BEGIN

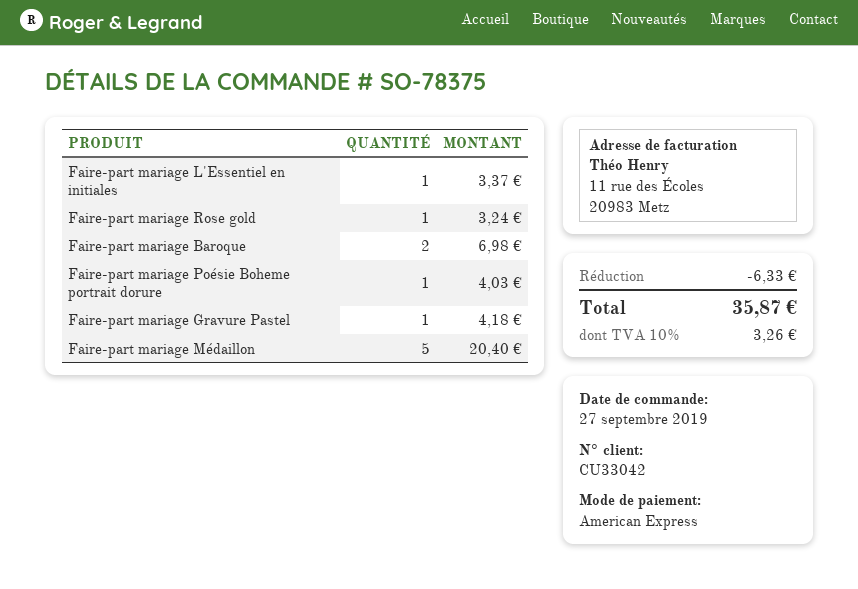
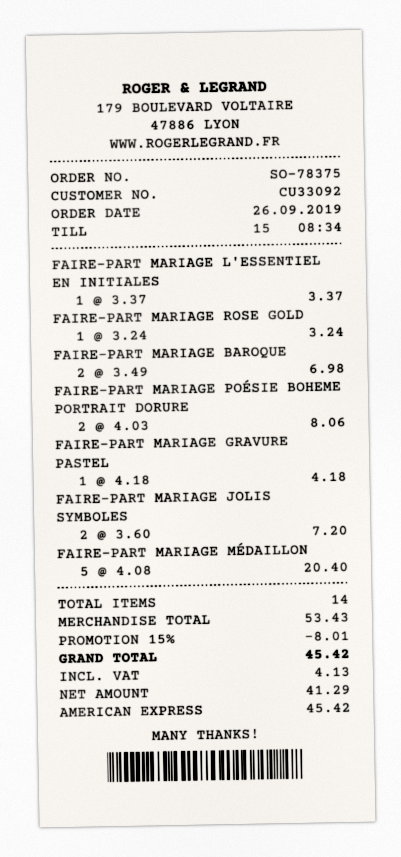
order date: 2019-09-27 -> 2019-09-26
customer number: CU33042 -> CU33092
Faire-part mariage Poésie Boheme portrait dorure: 1 for 4.03 -> 2 for 8.06
FAIRE-PART MARIAGE JOLIS SYMBOLES: none -> 2 for 7.20
discount: 6.33 -> 8.01
tax: 3.26 -> 4.13
total: 35.87 -> 45.42

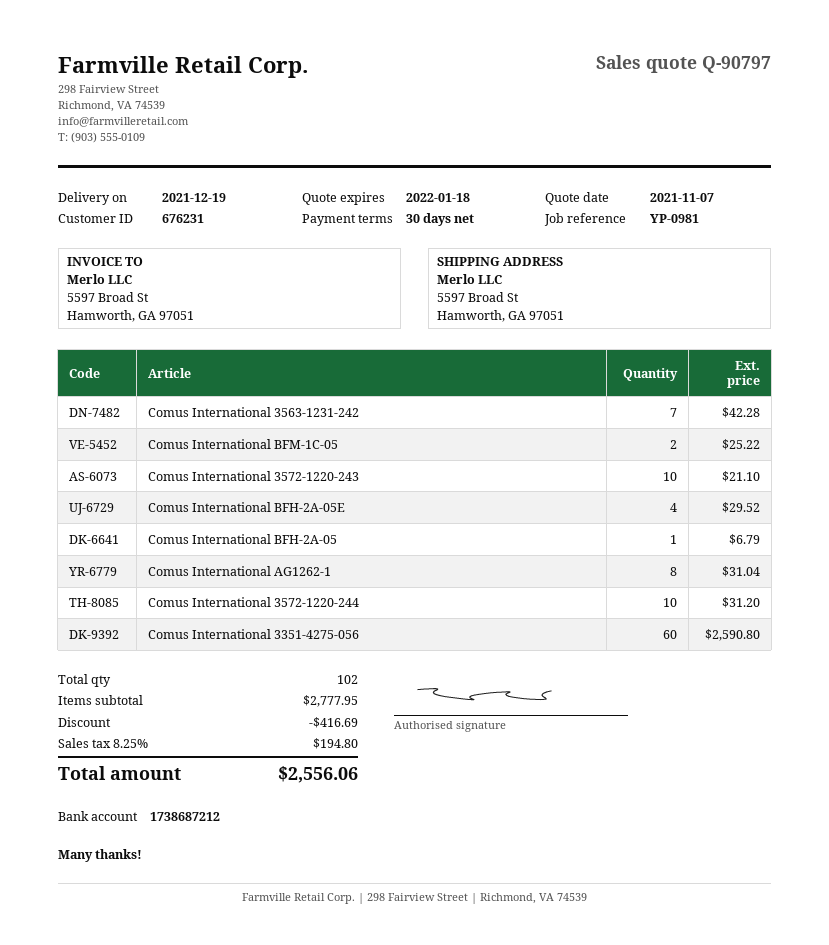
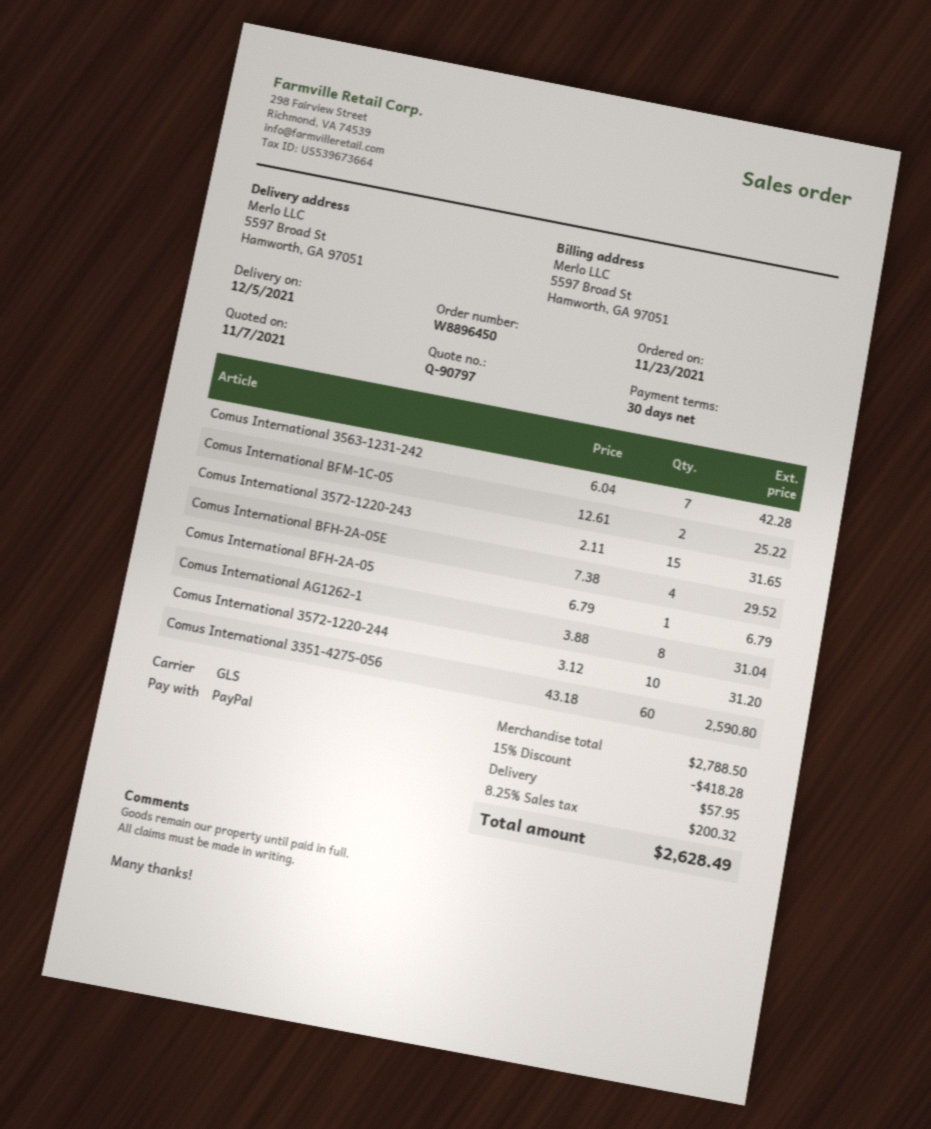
delivery date: 2021-12-19 -> 2021-12-05
Comus International 3572-1220-243: 10 for 21.10 -> 15 for 31.65
subtotal: 2777.95 -> 2788.50
discount: 416.69 -> 418.28
shipping: none -> 57.95
tax: 8.25% = 194.80 -> 8.25% = 200.32
total: 2556.06 -> 2628.49

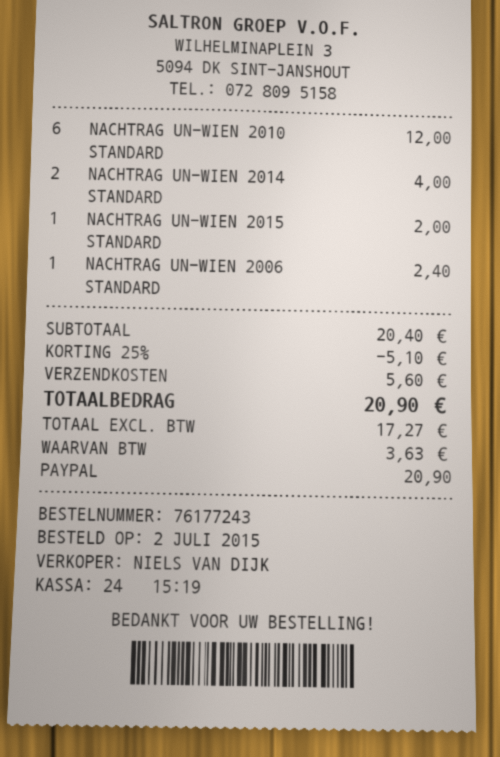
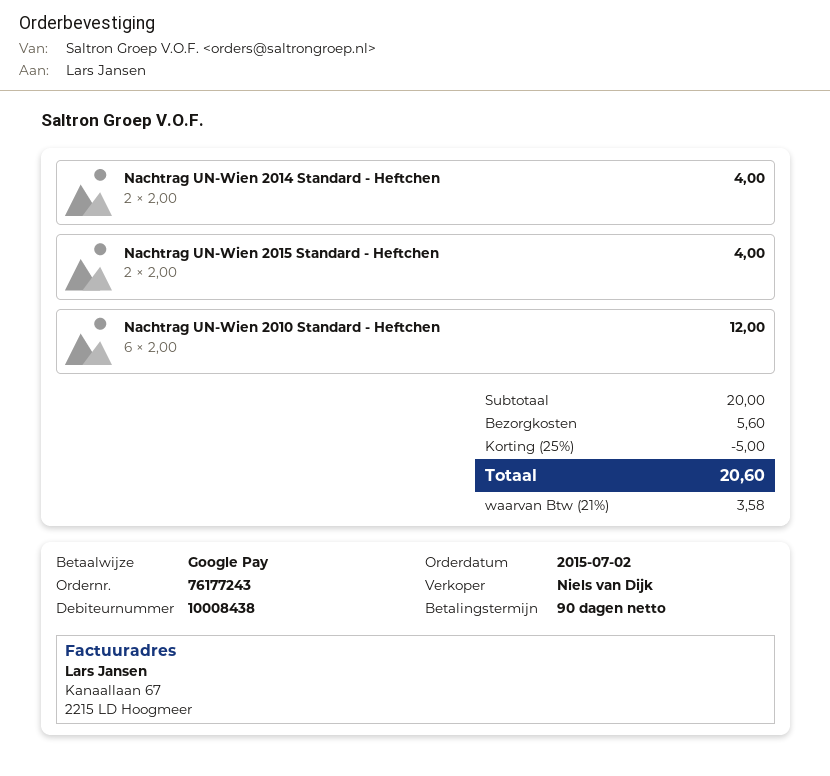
payment method: PayPal -> Google Pay
NACHTRAG UN-WIEN 2015 STANDARD: 1 for 2.00 -> 2 for 4.00
NACHTRAG UN-WIEN 2006 STANDARD: 1 for 2.40 -> none
subtotal: 20.40 -> 20.00
discount: 25% = 5.10 -> 25% = 5.00
tax: 3.63 -> 3.58
total: 20.90 -> 20.60

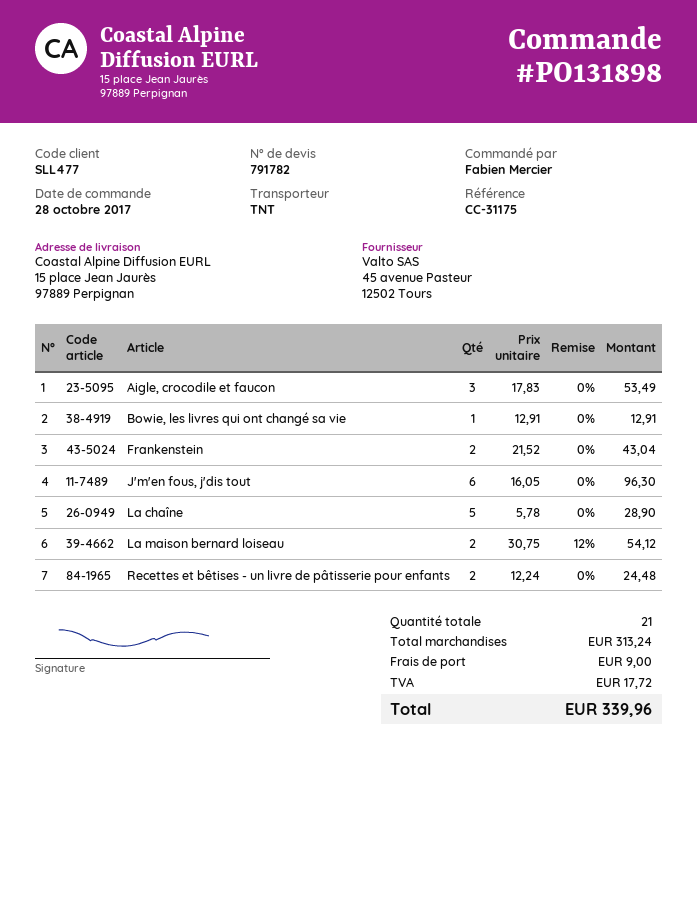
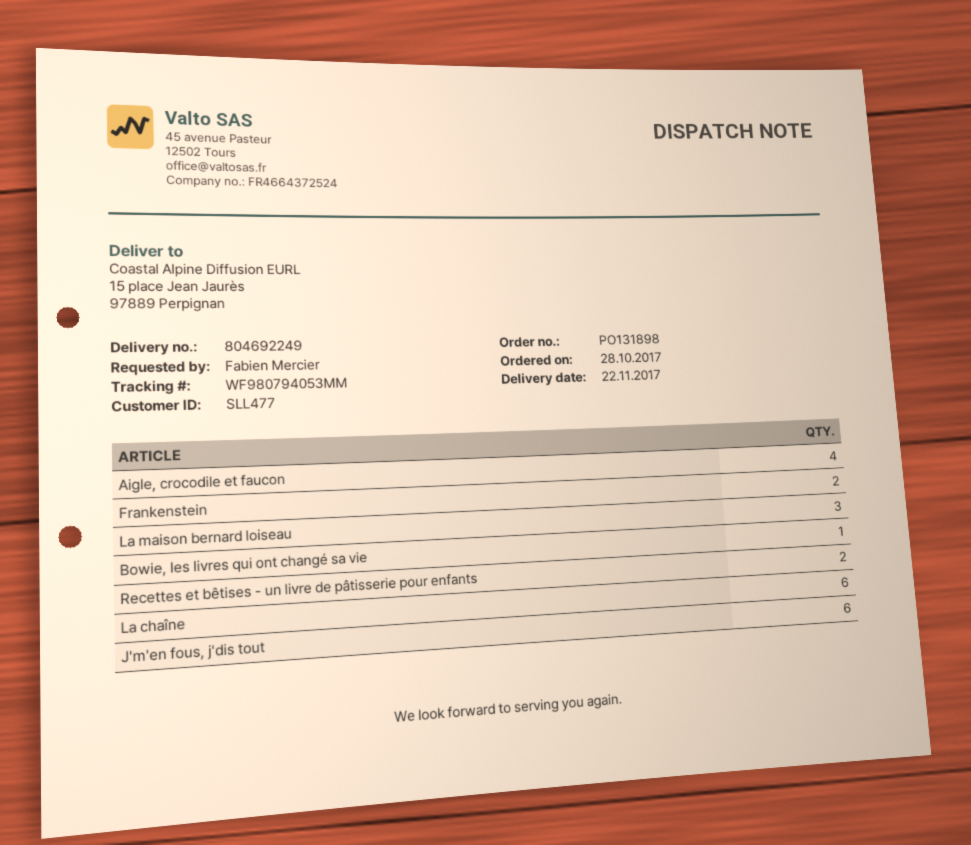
Aigle, crocodile et faucon: 3 -> 4
La chaîne: 5 -> 6
La maison bernard loiseau: 2 -> 3

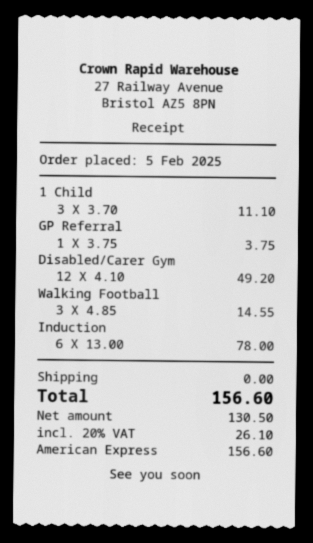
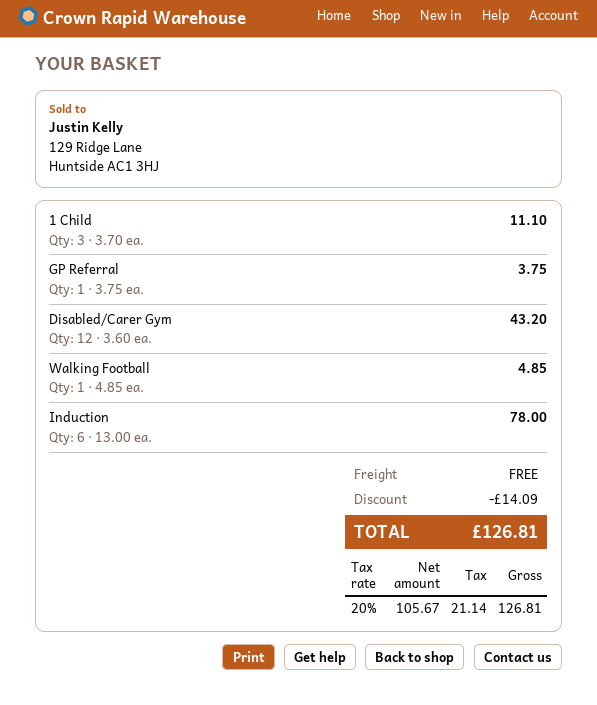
Disabled/Carer Gym: 12 x 4.10 = 49.20 -> 12 x 3.60 = 43.20
Walking Football: 3 x 4.85 = 14.55 -> 1 x 4.85 = 4.85
discount: none -> 14.09
net: 130.50 -> 105.67
tax: 20% = 26.10 -> 20% = 21.14
total: 156.60 -> 126.81

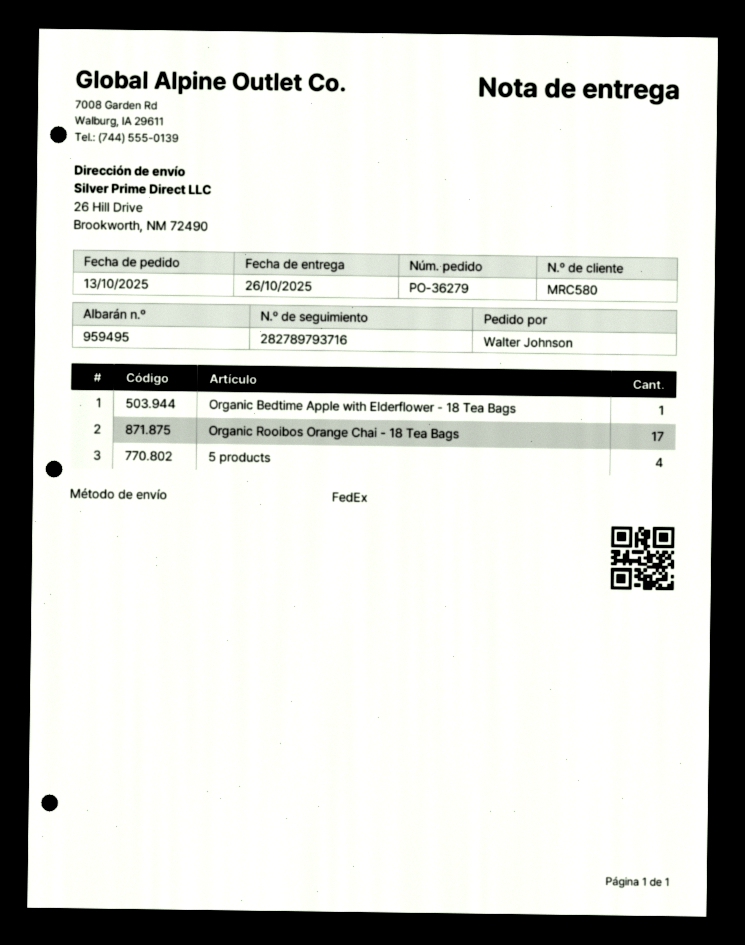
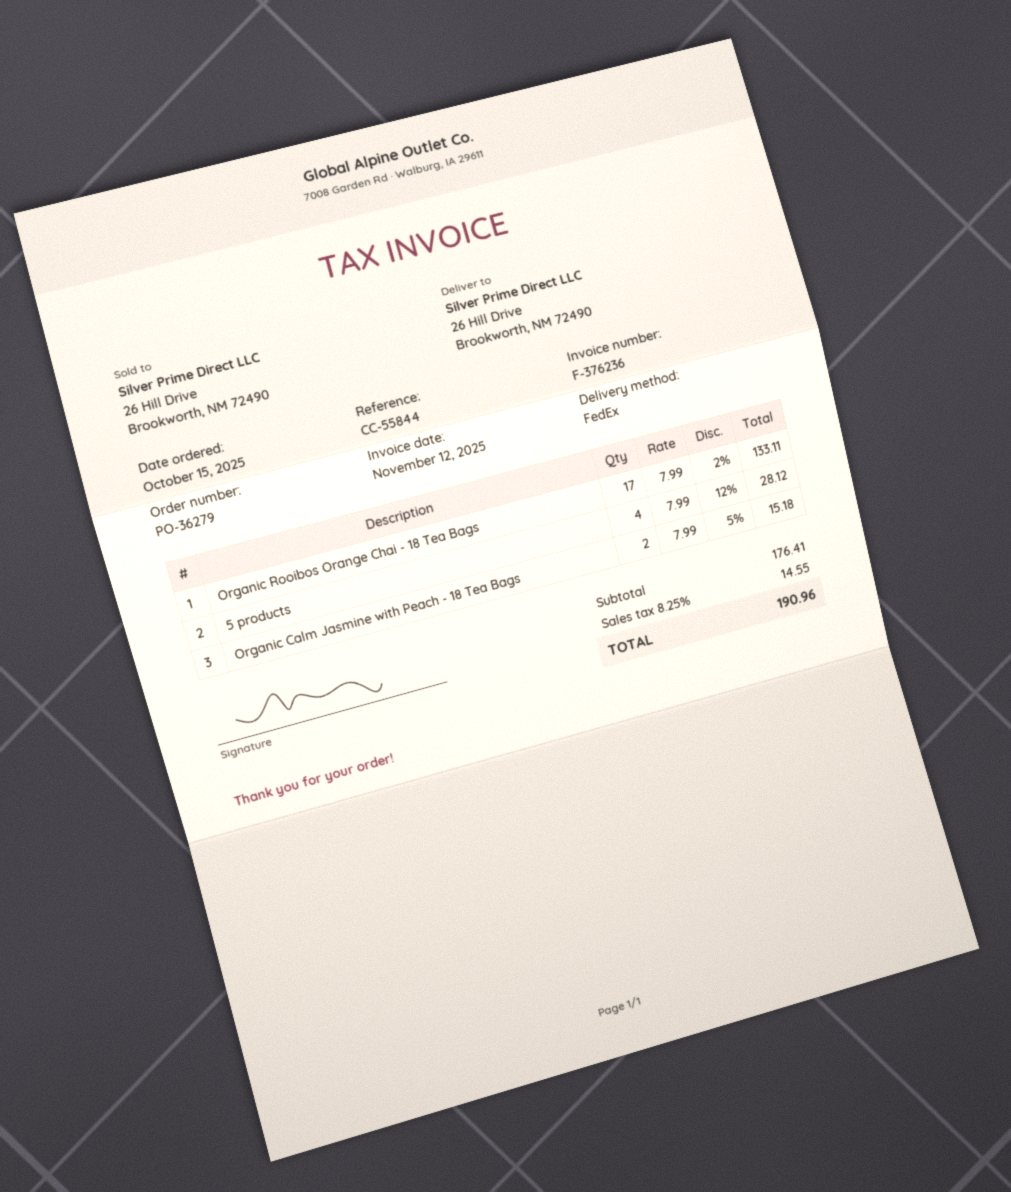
order date: 2025-10-13 -> 2025-10-15
Organic Bedtime Apple with Elderflower - 18 Tea Bags: 1 -> none
Organic Calm Jasmine with Peach - 18 Tea Bags: none -> 2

END

WHAT IS BEING ASKED: Say, as a single number and nothing more, how many lines of the entries contain the word "NACHTRAG".

COMPLETED EXERCISE: 2